- _Data to examine_:
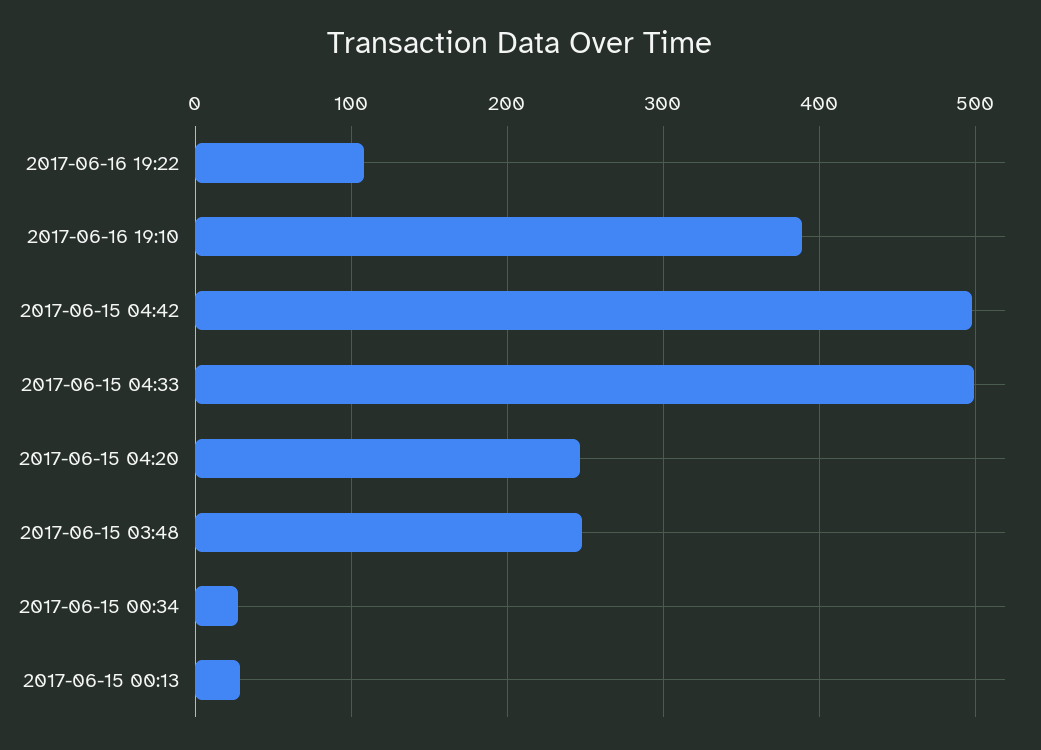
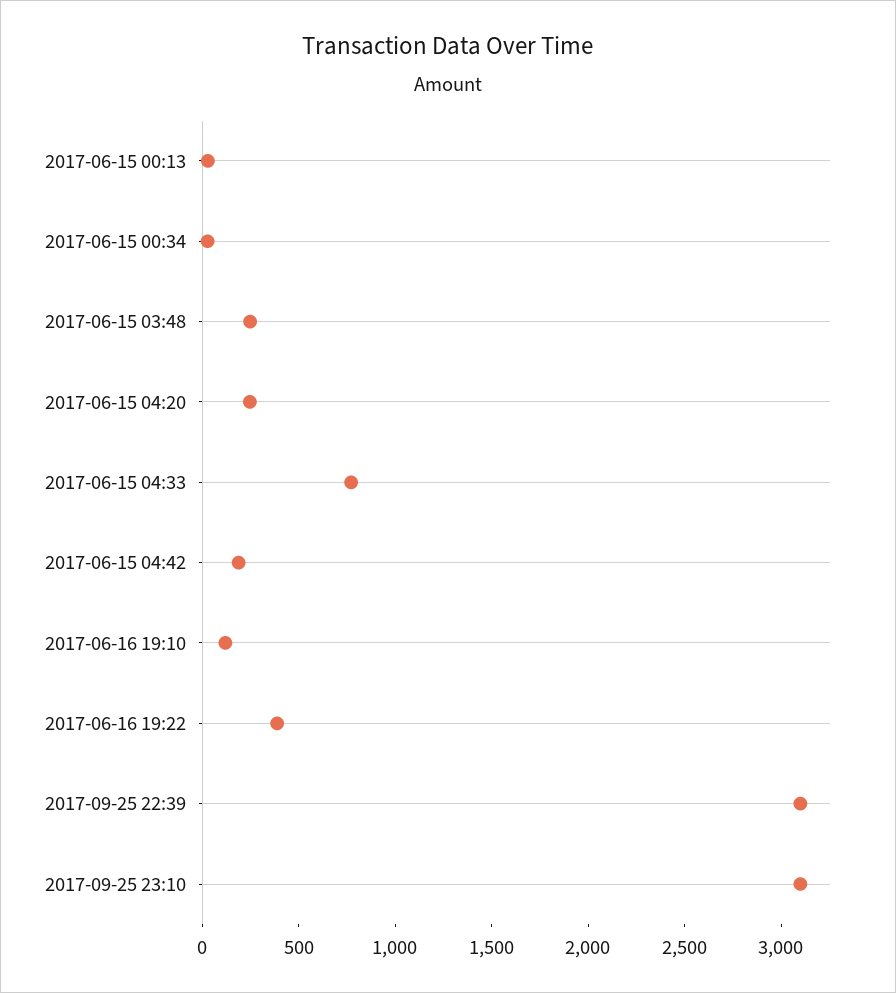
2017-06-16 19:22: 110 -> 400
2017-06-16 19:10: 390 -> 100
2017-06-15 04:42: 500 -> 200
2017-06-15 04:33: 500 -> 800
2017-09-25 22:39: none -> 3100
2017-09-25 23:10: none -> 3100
...
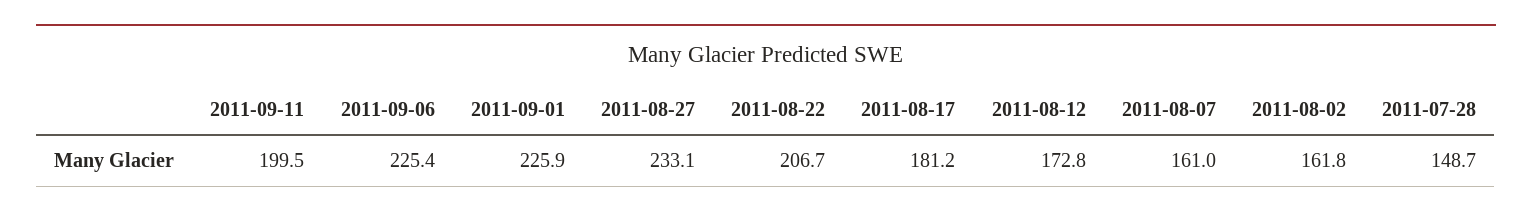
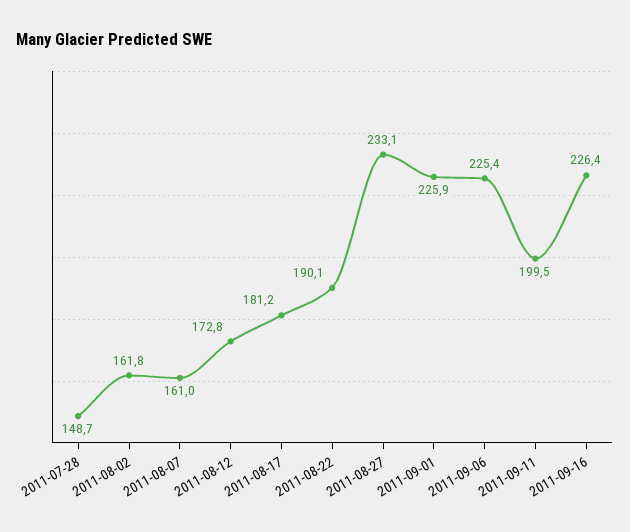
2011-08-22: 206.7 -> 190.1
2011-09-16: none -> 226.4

- _About this task_:
Set down, from the entries above, exactly the lines from the one with "2017-06-16 19:22: 110 -> 400" up to and including the one with "2017-09-25 23:10: none -> 3100", and no other lines.

- _Reply_:
2017-06-16 19:22: 110 -> 400
2017-06-16 19:10: 390 -> 100
2017-06-15 04:42: 500 -> 200
2017-06-15 04:33: 500 -> 800
2017-09-25 22:39: none -> 3100
2017-09-25 23:10: none -> 3100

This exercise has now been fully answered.